Demolishing stereotypes: mission impossible in Bulgaria
[ Sofia Absurdities ]
Several big scandles took place in January in Bulgaria, but the one I liked most was inspired by "Entropa: Stereotypes are Barriers to be Demolished".
Entropa represents a sculpture - a puzzle composed of twenty-seven 3-D maps of the European Union's members, each of them invoking and playing with a stereotype of the respective nation. The Netherlands, for example, is represented by a flooded landscape, with only mosque towers poking above the waters; Germany as a network of motorways somewhat resembling a swastika, etc.
Bulgaria was depicted as a "Turkish toilet" - an image that major Bulgarian institutions and media alike found deeply insulting.
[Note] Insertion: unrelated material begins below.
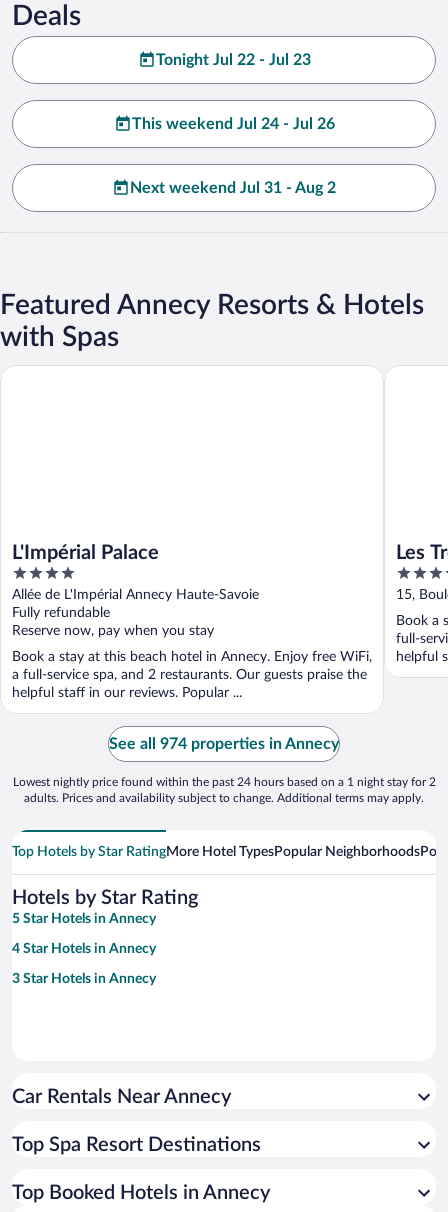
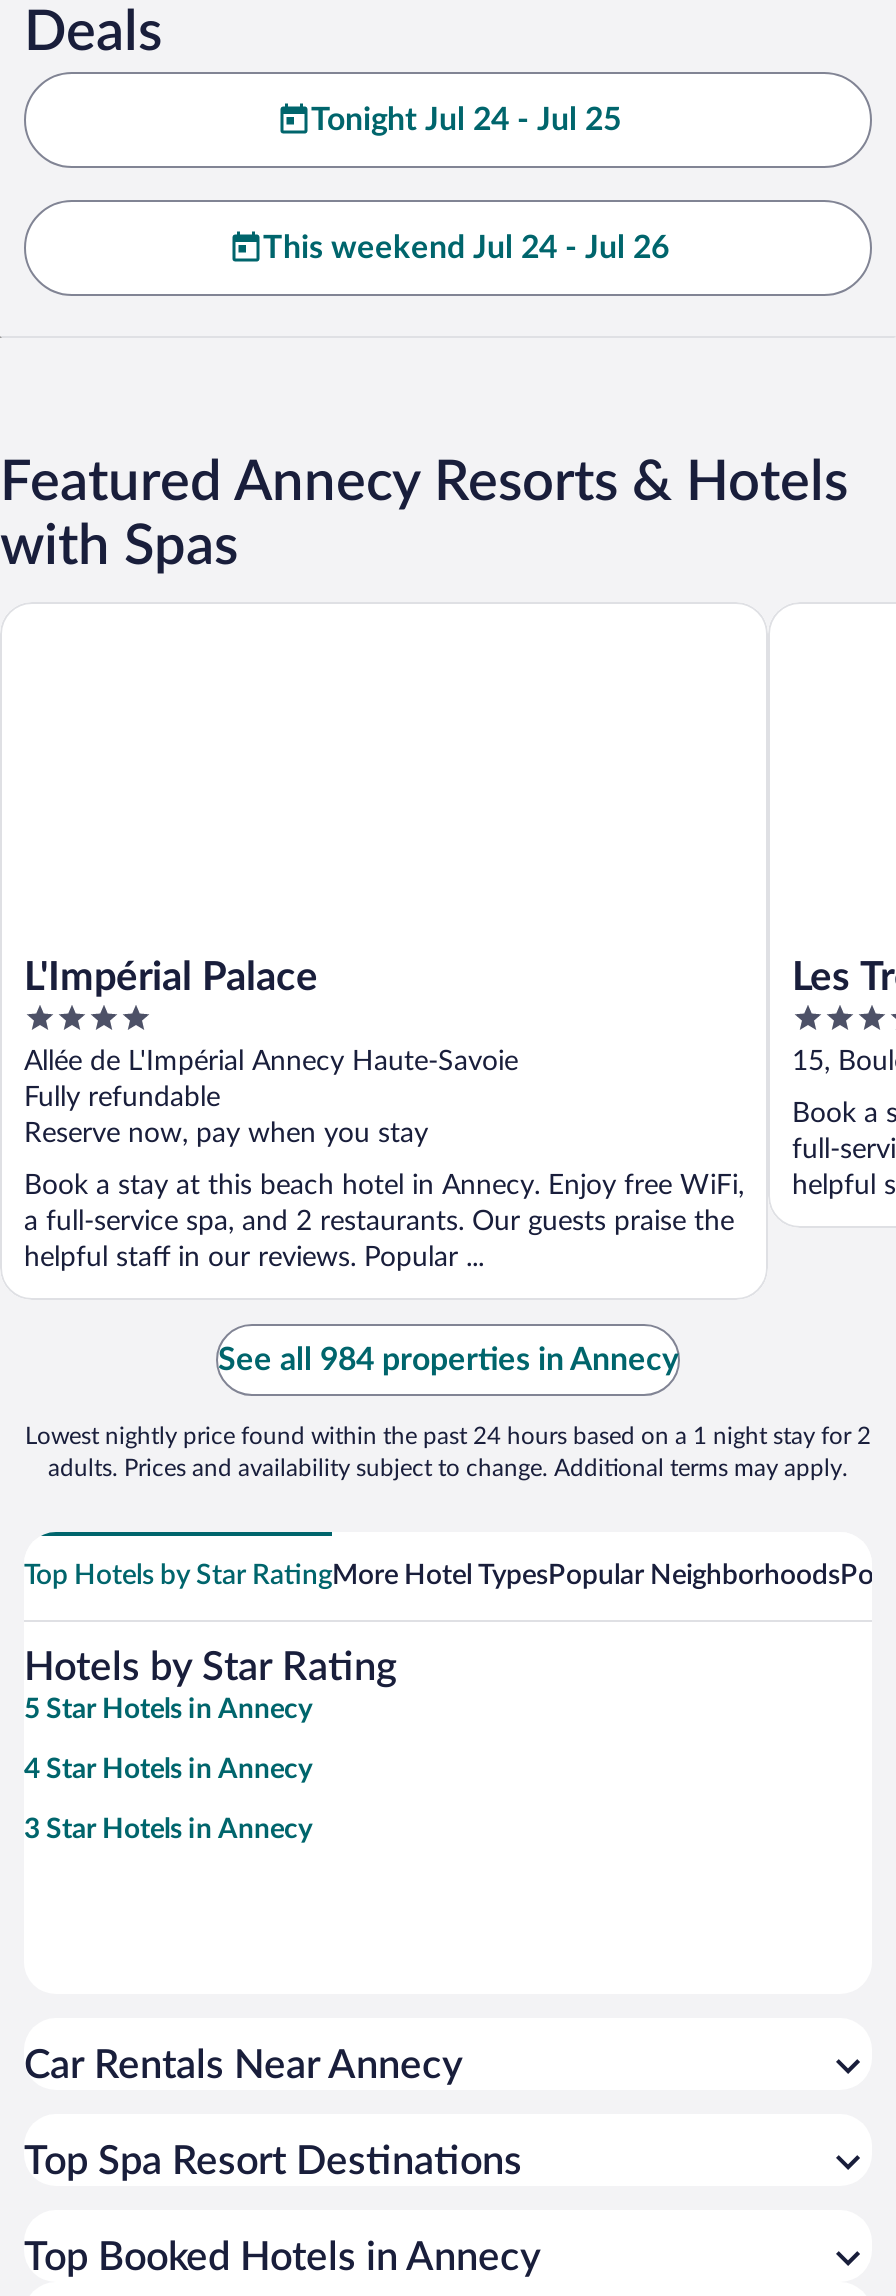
[156,52,310,68] Tonight Jul 22 - Jul 23 -> [311,103,621,135] Tonight Jul 24 - Jul 25
[130,180,336,196] Next weekend Jul 31 - Aug 2 -> none
[109,736,339,752] See all 974 properties in Annecy -> [218,1344,678,1376] See all 984 properties in Annecy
The whole story is very well described here. This situation reminds me pretty much about Batak case from 2007.
Probably the fact that Bulgaria continues to be the only EU country without museum of contemporary art could partially explain the total absurd and inadequate reactions of its official authorities, media and general public towards such kind of art installations.
20 years after the falling of communism people on key positions in Bulgaria still expect of the artist the truthful, historically concrete representation of reality as social realism does. Maybe that's the reason why the only possible way for them to react to an art work is to try to censor it. Unable to provoke professional discussions, debates or art critics they issue official protest-notes, demand explanation of the artistic insult and claim the author was "a Czech crook" and "fraudster". As a result the "turkish toilet" is now covered by a black piece of cloth with all the different connotations it raises.
p.s.: We call such type of toilet a "village toilet" but beside the villages you still have to use them at every Bulgarian border you are entering the country (no matter if it is from Turkey, Greece, Serbia, Romania or Macedonia), in a lot of bars, pubs and coffees and even until quite recently in the main building of Sofia University in the very downtown of Sofia. The only disappointment for me was the fact that the author of the Bulgarian image within the Entropa installation wasn't a Bulgarian artist.